In the period of doubt and perplexity which thus came to the community, those fond of precedents carefully searched the old chronicles and records of other nations for lessons of experience; and, among various things which profited them greatly, they found, among the chronicles of the learned Spanish historian, Fray Antonio Agapida, the following account of what the veteran soldier, Don Inigo Lopez de Mendoza, Count de Tendilla, did, when, besieged by the Moors in the town of Alhama, he had also serious financial difficulties to contend with:

“It happened,” says Agapida, “that this Catholic cavalier, at one time, was destitute of gold and silver wherewith to pay the wages of his troops; and the soldiers murmured greatly, seeing that they had not the means of purchasing necessities from the people of the town. In this dilemma, what does this most sagacious commander? He takes me a number of little morsels of paper, on the which he inscribes various sums, large and small, according to the nature of the case, and signs me them with his own hand and name. These did he give to the soldiery, in earnest of their pay. ‘How!’ you will say, ‘are soldiers to be paid with scraps of paper?’ ‘Even so,’ I answer, ‘and well paid, too, as I will presently make manifest; for the good count issued a proclamation ordering the inhabitants of Alhama to take these morsels of paper for the full amount thereon inscribed, promising to redeem them at a future time with silver and gold, and threatening severe punishment to all who should refuse. The people, having full confidence in his word, and trusting that he would be as willing to perform the one promise as he certainly was able to perform the other, took these curious morsels of paper without hesitation or demur. Thus, by a subtile and most miraculous kind of alchemy, did this Catholic cavalier turn worthless paper into precious gold, and make his late impoverished garrison abound in money!’

“It is but just to add,” continues the historian, “that the Count de Tendilla redeemed his promises, like a loyal knight; and this miracle, as it appeared in the eyes of Agapida, is the first instance on record of paper money.”23

It may be also remarked that the island antiquarians did not find any chronicle of any other soldier who imitated Count de Tendilla in issuing “little morsels of paper” to serve as money, and subsequently did not imitate him in promptly redeeming his promises, who found it easy to obtain again the confidence of the soldiers or the people when he again got into similar difficulties.24

Chapter XI.
The New Millennium

At last there arose a sect of philosophers (calling themselves Friends of Humanity) who felt confident of settling all difficulties, and who also aspired to the government of the island.

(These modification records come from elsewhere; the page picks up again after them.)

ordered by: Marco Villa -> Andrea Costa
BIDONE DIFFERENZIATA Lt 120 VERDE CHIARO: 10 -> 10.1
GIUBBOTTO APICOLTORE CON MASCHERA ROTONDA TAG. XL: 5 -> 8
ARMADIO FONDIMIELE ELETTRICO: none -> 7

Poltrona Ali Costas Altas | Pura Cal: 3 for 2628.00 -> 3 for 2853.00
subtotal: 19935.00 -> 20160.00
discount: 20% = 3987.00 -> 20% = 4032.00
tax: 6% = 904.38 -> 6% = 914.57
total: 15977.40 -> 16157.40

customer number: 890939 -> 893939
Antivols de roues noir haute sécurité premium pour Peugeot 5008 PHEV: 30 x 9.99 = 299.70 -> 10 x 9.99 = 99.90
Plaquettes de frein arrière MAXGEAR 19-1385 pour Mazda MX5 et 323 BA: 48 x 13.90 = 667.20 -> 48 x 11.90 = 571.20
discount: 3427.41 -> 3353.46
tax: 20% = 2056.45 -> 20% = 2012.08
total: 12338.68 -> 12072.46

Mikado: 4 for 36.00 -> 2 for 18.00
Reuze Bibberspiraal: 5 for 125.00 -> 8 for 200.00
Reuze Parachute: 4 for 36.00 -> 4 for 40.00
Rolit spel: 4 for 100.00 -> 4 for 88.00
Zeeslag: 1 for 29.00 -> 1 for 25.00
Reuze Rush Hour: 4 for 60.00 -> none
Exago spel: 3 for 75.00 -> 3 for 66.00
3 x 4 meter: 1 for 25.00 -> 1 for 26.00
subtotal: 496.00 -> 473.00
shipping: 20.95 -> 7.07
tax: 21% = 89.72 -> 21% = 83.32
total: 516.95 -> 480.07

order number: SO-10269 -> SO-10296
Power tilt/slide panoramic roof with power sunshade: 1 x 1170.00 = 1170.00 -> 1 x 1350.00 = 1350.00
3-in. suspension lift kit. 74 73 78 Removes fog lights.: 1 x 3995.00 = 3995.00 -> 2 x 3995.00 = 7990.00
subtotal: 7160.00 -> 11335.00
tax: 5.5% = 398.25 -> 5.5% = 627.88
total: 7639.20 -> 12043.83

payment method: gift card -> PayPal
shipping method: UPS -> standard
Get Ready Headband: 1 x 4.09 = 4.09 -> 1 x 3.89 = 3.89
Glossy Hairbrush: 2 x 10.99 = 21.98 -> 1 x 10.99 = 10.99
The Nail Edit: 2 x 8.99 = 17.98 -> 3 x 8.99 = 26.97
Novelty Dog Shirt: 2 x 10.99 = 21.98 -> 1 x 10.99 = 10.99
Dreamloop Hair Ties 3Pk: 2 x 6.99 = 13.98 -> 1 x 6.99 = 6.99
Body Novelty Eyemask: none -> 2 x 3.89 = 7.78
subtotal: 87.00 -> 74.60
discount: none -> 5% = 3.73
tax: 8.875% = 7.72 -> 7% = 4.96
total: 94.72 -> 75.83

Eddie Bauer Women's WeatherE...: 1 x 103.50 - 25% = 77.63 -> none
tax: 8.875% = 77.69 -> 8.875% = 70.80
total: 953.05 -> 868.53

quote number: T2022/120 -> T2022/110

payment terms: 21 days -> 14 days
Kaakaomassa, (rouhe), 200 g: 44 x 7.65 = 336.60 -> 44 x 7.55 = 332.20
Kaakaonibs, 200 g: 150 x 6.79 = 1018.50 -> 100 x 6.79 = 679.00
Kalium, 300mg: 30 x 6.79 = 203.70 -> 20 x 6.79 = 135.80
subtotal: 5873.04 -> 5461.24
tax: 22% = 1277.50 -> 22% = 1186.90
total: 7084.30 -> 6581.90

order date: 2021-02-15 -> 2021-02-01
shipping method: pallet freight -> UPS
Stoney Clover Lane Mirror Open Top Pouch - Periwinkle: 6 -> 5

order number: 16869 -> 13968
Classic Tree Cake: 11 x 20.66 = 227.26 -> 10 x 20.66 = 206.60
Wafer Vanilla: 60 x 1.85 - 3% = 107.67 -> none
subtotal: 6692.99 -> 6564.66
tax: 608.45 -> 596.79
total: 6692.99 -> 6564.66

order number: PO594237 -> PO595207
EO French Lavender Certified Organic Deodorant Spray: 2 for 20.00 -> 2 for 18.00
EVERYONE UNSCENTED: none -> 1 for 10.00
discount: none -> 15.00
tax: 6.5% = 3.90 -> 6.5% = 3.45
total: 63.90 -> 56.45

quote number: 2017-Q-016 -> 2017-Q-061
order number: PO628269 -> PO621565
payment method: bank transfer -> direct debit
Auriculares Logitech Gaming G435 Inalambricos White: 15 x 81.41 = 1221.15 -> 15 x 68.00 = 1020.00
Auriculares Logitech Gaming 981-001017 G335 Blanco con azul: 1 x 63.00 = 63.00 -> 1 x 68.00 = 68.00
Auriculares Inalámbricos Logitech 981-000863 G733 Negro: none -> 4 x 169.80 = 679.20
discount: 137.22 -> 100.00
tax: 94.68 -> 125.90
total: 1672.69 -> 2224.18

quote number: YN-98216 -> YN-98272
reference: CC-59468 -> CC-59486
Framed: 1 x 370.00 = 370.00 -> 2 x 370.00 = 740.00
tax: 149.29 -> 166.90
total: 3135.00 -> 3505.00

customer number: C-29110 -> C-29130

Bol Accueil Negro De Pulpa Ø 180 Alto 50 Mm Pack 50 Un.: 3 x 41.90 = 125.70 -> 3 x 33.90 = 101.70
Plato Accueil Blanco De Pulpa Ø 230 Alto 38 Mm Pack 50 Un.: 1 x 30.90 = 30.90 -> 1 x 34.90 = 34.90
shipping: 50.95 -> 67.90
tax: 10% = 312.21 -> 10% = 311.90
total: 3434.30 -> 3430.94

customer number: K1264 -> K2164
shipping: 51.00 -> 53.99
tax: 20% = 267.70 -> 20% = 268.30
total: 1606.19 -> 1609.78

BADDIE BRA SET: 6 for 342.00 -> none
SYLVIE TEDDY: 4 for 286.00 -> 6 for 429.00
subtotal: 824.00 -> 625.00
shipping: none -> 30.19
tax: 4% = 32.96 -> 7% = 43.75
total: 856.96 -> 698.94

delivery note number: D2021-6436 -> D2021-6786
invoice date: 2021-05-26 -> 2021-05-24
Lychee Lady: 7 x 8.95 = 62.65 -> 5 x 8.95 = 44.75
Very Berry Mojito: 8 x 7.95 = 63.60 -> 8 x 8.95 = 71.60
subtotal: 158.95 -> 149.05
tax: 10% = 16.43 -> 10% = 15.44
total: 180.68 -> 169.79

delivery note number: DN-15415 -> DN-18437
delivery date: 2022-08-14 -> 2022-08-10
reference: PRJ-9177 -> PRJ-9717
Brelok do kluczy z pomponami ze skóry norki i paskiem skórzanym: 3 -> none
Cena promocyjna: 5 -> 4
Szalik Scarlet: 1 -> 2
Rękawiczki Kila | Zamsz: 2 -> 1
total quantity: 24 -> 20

Their chief had the reputation of being an ogre. He had served in the war against the cannibals, looked exceedingly fierce, and therefore was accounted brave; he talked loud and with great assurance, and therefore he was accounted wise; he had acquired great riches without ever doing any thing useful, and therefore he was accounted skilled in business.

His principal associates and counselors were two. The first was a great orator, who had spent most of his life as a missionary among an uneducated people who never had any property, and, of course, made no exchanges; and in this most excellent and practical school had learned all that could be acquired on this complicated subject. The second was a great athlete, who had performed for many years in the national circus, and had acquired great reputation by carrying weighty packages on both shoulders, labeled “domestic industry,” but which in reality contained only pig-iron. About these two “every one that was in distress, every one that was in debt, and every one that was discontented gathered themselves,” so that they soon had a large body of disciples.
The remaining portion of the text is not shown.